O museu, já existente, funcionava como uma espécie de arquivo morto. A ideia da reconstrução surgiu com o apoio de alguns professores, na contramão de uma proposta que pretendia transformar o espaço do museu (metade do quarto andar da faculdade) em laboratório disciplinar. Esta reforma implica em recolhimento, exposição, catalogação, restauro, entre outras coisas, de objetos e documentos que sejam importantes para a história da história da Faculdade de Medicina. O museu trata de um patrimônio, para o qual os olhos mais atentos são os dos professores, por uma questão de preservação histórica, objetual, documental e afetiva, mas também porque a faculdade é dividida em diversas linhas que, em alguma medida, competem por espaço e que podem perceber no museu uma possibilidade de representação de si.
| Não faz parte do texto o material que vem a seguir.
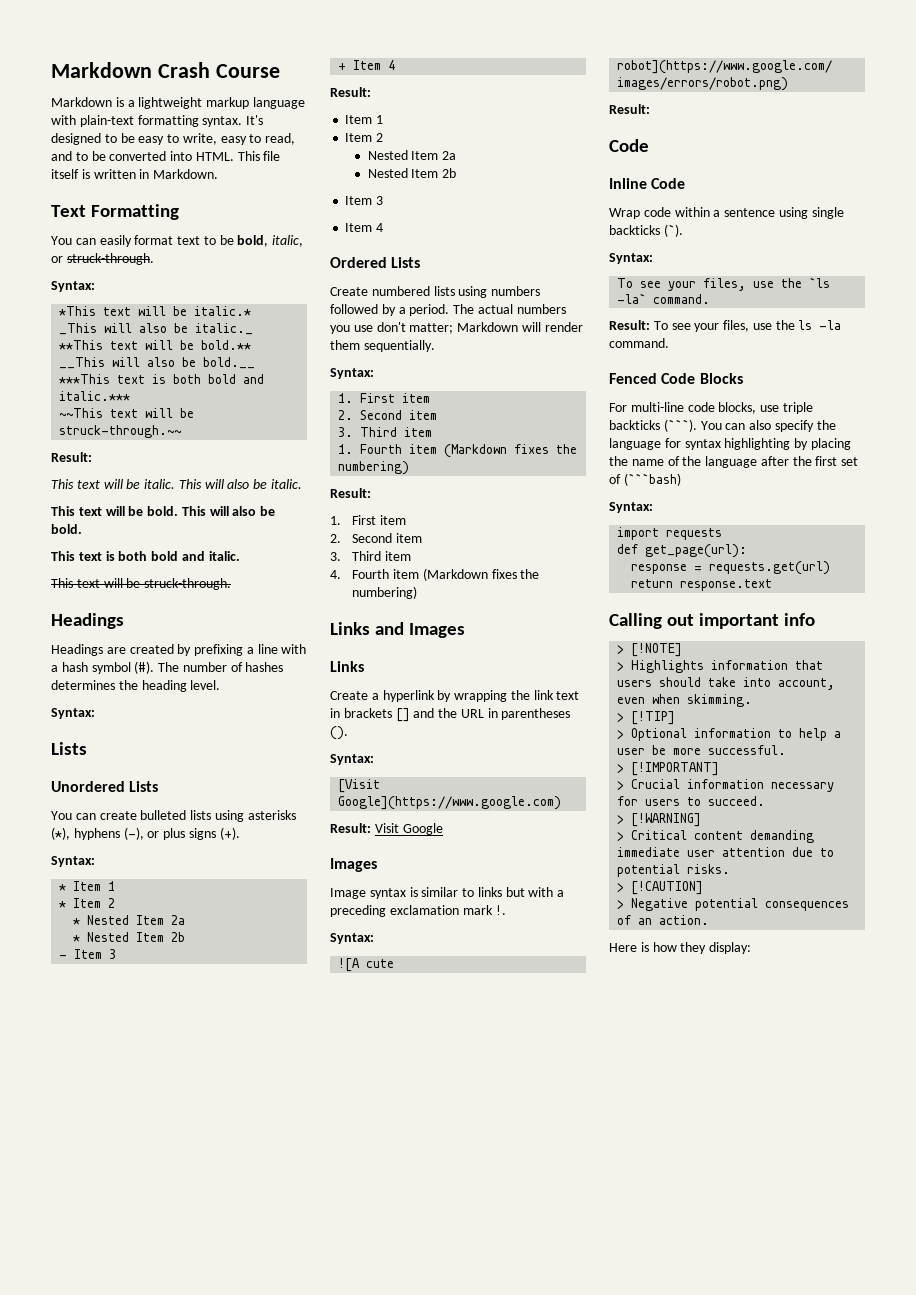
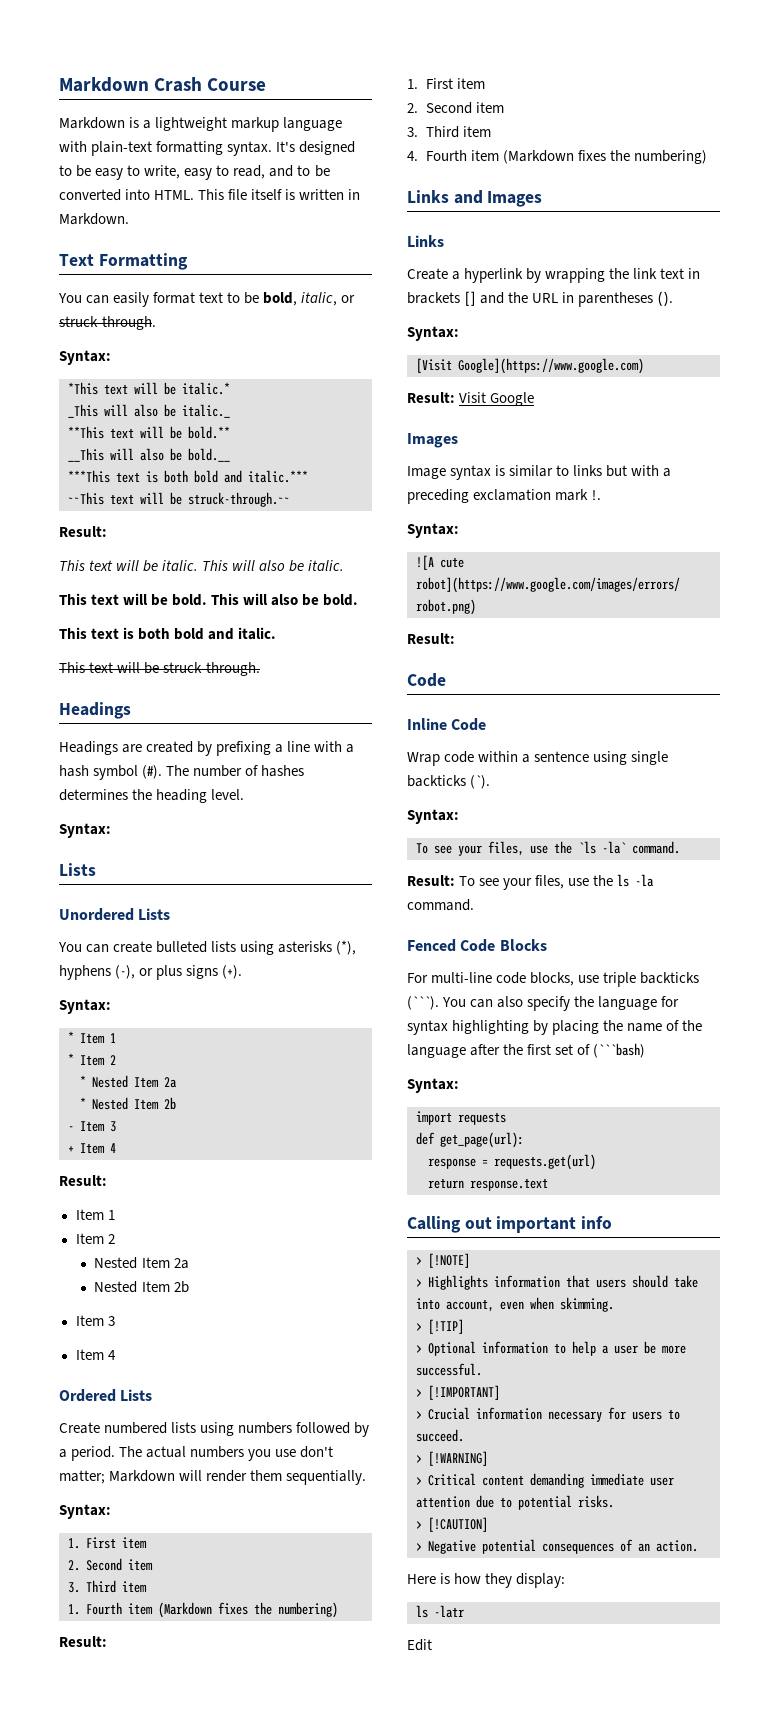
+ ls -latr
+ Edit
A escolha do historiador André  Mota para dirigir essa reconstrução deu-se porque ele já trabalhava com pesquisas relacionadas à história da Faculdade de Medicina, sendo que ele atualmente é o professor responsável pela disciplina optativa “História das práticas médicas no Brasil”, e porque tenta consolidar uma cadeira para essa disciplina e um diálogo formativo entre a Medicina e a História e Sociologia. O seu doutorado, onde aponta diferenças entre “história” e “memória”, contou a história da “Casa de Arnaldo”, que, ao contrário do que se acredita popularmente, não foi a primeira faculdade de medicina da cidade. A pesquisa de André envolveu um resgate histórico e a reconstrução do percurso feito pela faculdade, desde alguns anos antes da sua criação, pelo Dr. Arnaldo Vieira de Carvalho, fundador e diretor da unidade acadêmica, passando por alguns momentos sinistros nas décadas de 30 e 40, quando algumas influências tardias da eugenia do século XIX europeu, da psiquiatria americana e até mesmo das pesquisas médicas nazi-fascistas, direcionaram alguns dos segmentos da faculdade, do levantamento da participação dos médicos na Revolução Constitucionalista, dentre outros momentos.

O conceito de “eugenia” esteve presente na fundação de diversos setores da faculdade e, mais atualmente, voltou à tona com o artigo “Quem tem medo da eugenia”, escrito por Frota Pessoa, em 1994, para a Revista da Medicina, organizada pelo Departamento Científico Oswaldo Cruz. Este é um indício curioso de como este conceito permaneceria, de alguma forma, nas bases formadoras da faculdade. Ele seria generalizado, mas também diluído em moldes que tangenciariam as especificidades de cada área.

A faculdade, após os primeiros anos de formação estudantil deficitária, com acomodações e laboratórios precários e falta de professores_ condições que levaram os primeiros integrantes do Centro Acadêmico Oswaldo Cruz a se rebelarem contra a diretoria_ recebeu subsídios dos Rockfeller, para assim construir o prédio atual da faculdade, entregue em 1931 no alto do Araçá, e influenciar decisivamente algumas das direções que seriam tomadas pelo curso de medicina.

É curioso observar o resgate e reconstrução do museu, que pretende também alcançar o âmbito educativo, levando materiais de formação para escolas, caso o trânsito escolar dentro da faculdade seja “inviável”; observar uma preocupação da comunidade interna da Faculdade de Medicina, neste movimento de internalização, de trazer pra si um patrimônio que trata de diversos interesses da sua comunidade interna, enquanto na área de Artes, por exemplo, há um movimento no sentido contrário, no sentido de levar o patrimônio da universidade para fora dela, como no caso do MAC. São situações diferentes, é claro, mas que atentam para uma diversidade ideológica dentro da museologia, de acordo com a área, e que leva a questionar o tipo de comprometimento social do museu (museu como ideia), e o tipo de diálogo que se pretende criar no museu, entre as instâncias que possibilitam a sua existência e o público para o qual ele é feito.